Со мной, однако, он был незлобив. В его лице, будто вырубленном из дерева, проступало некое подобие доброты, когда он смотрел на меня. Пока я оставалась такой, какой ему нравилось меня воображать, наши отношения были ровными. Он, должно быть, любил на свой лад свою единственную сестру — мою рано умершую мать, а я была на нее похожа. Так что на меня он переносил толику любви, отданной ушедшей.

И потом я ведь была его шедевром! Тщеславный не меньше, чем преданный, он упорствовал в намерении сделать меня ученой знаменитостью. От моих успехов он раздувался от удовольствия. А я этим пользовалась. Думая, что любит меня саму, он любил блеск, который я придавала его имени. Позже он показал, на что способен. Но в ту пору ничто еще не позволяло угадать в его действиях будущего палача. Я ничего не предчувствовала.

Мне немного трудно вспоминать прошлое, Пьер. Я порой забываю, что жила еще до того, как узнала тебя.

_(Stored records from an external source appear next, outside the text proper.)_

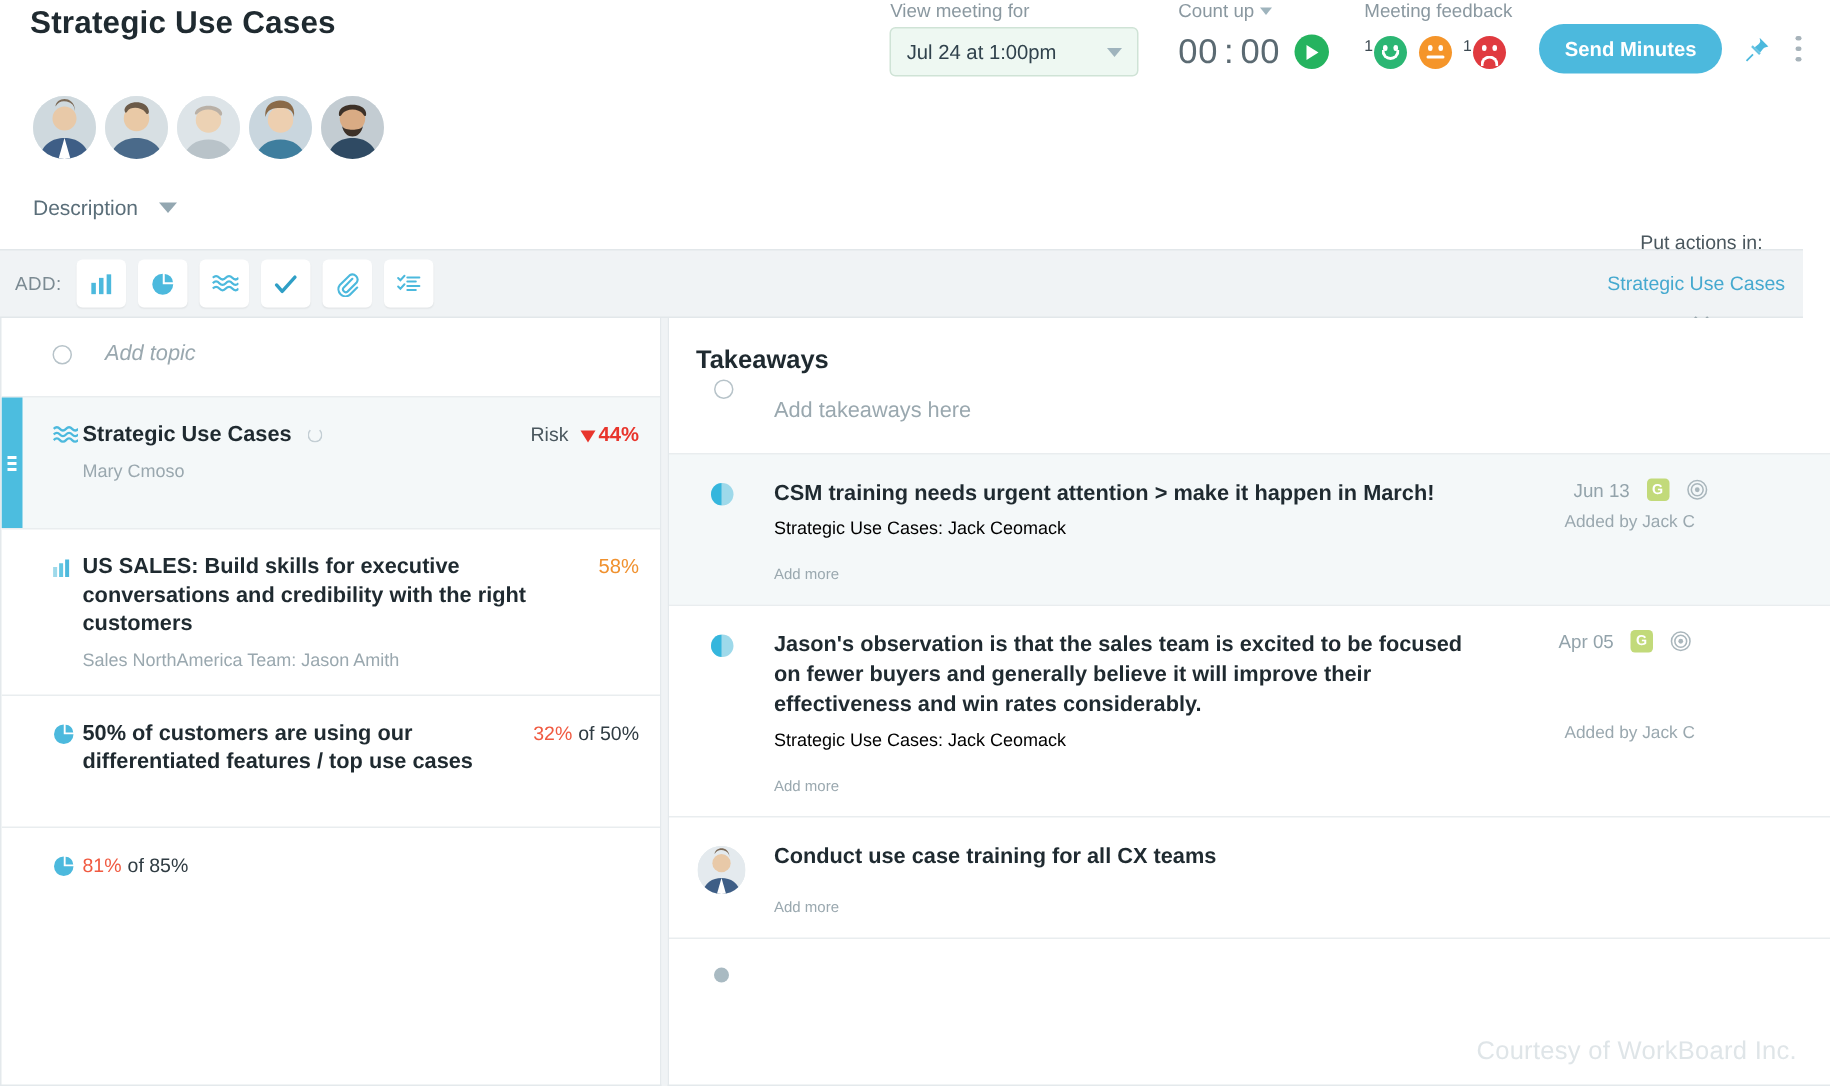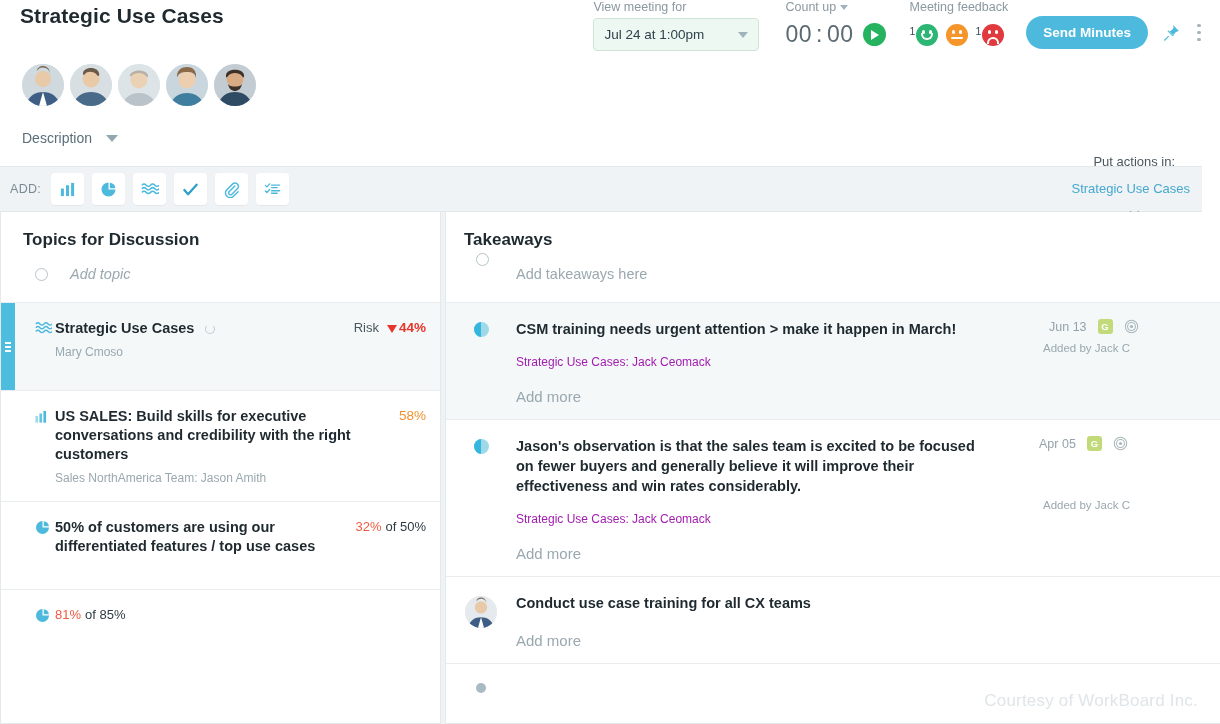"Topics for Discussion" div.panel-head { html: <div>Topics for Discussion</div> -> none }
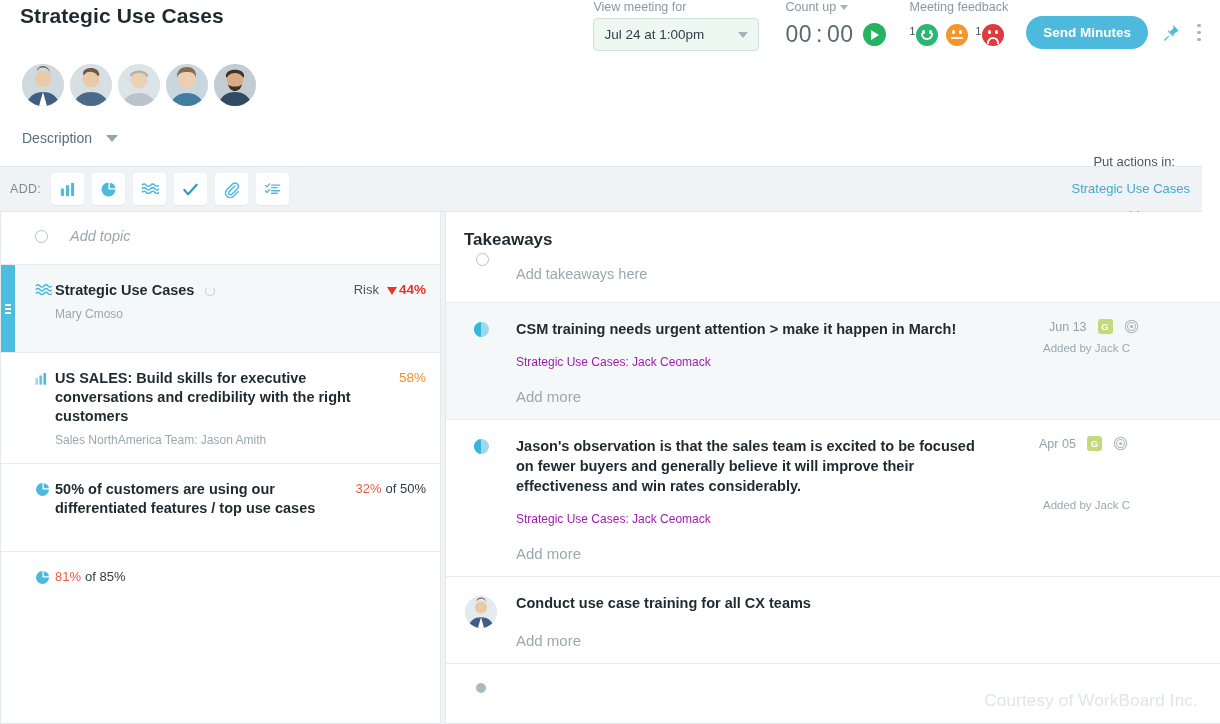"Strategic Use Cases: Jack Ceomack" .tk-sub { color: #a21caf -> #000000; margin-top: 16px -> 6px }
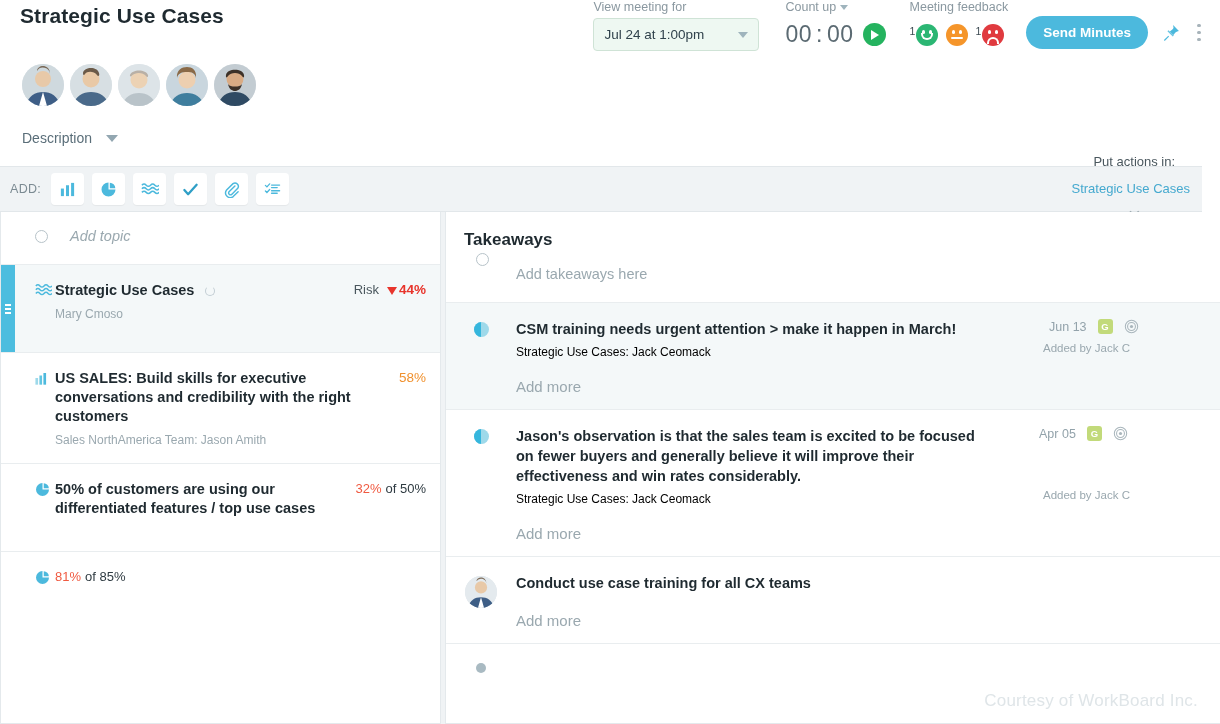"Add more" .tk-addmore { font-size: 15px -> 10px }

Мне сейчас 63. И последние долгие сорок шесть лет моей жизни были заполнены тобой и памятью о тебе. Я могу признать перед всем светом: чем бы я ни была занята, что бы ни думали вокруг — ты всегда оставался главным предметом, главной целью всех моих мыслей и дел.

Сегодня я с трудом нахожу полустершиеся свидетельства времени до твоего появления в моей жизни, когда я тебя еще не знала… И вот, заставая меня врасплох, из бездны памяти медленно всплывают сцены тех забытых дней.

Потому ли, что я скоро умру?

Может быть. Тогда пусть это будет мой последний привет той девушке, которой я была, о которой ты говорил в своем письме, которую однажды решил полюбить. Ибо ты решил это, Пьер. Ты признал это позже.

Никогда, однако, ты не описывал обстоятельств, при которых увидел меня впервые. Могу ли я вспоминать об этом? По правде говоря, эти подробности не много значат.

Ты был тогда ученым и каноником, преподавал и славился в Париже как учитель теологии и философии. Твоя слава была такова, что не было дома в нашем просвещенном квартале, где не говорили бы частенько о тебе за ужином. Как и все, я слышала о долгих и шумных дебатах, где ты на протяжении многих лет победоносно противостоял самым уважаемым мэтрам. Можно сказать без преувеличения, что ты царствовал над студентами нашего города, как Людовик VI над Францией. Они съезжались не только со всех уголков Франции, твоя всемирная слава влекла их отовсюду. Беспрестанно прибывали они из Швеции, Германии, Фландрии, Англии, из Саламанки и Рима; и толпами бродили по улицам в поисках жилья.

Твоя слава была тогда в зените. Даже те, кому не довелось стать твоим учеником, с чужих слов расхваливали яркость, пылкость, новизну и талант, привносимые тобой в свое учение. Все страшились беспощадности твоего ума, который выказывал себя способным и чаровать и громить — по настроению. Твои ученики говорили, что ты преображал темы своих рассуждений и даже самые унылые предметы становились увлекательными в твоих устах.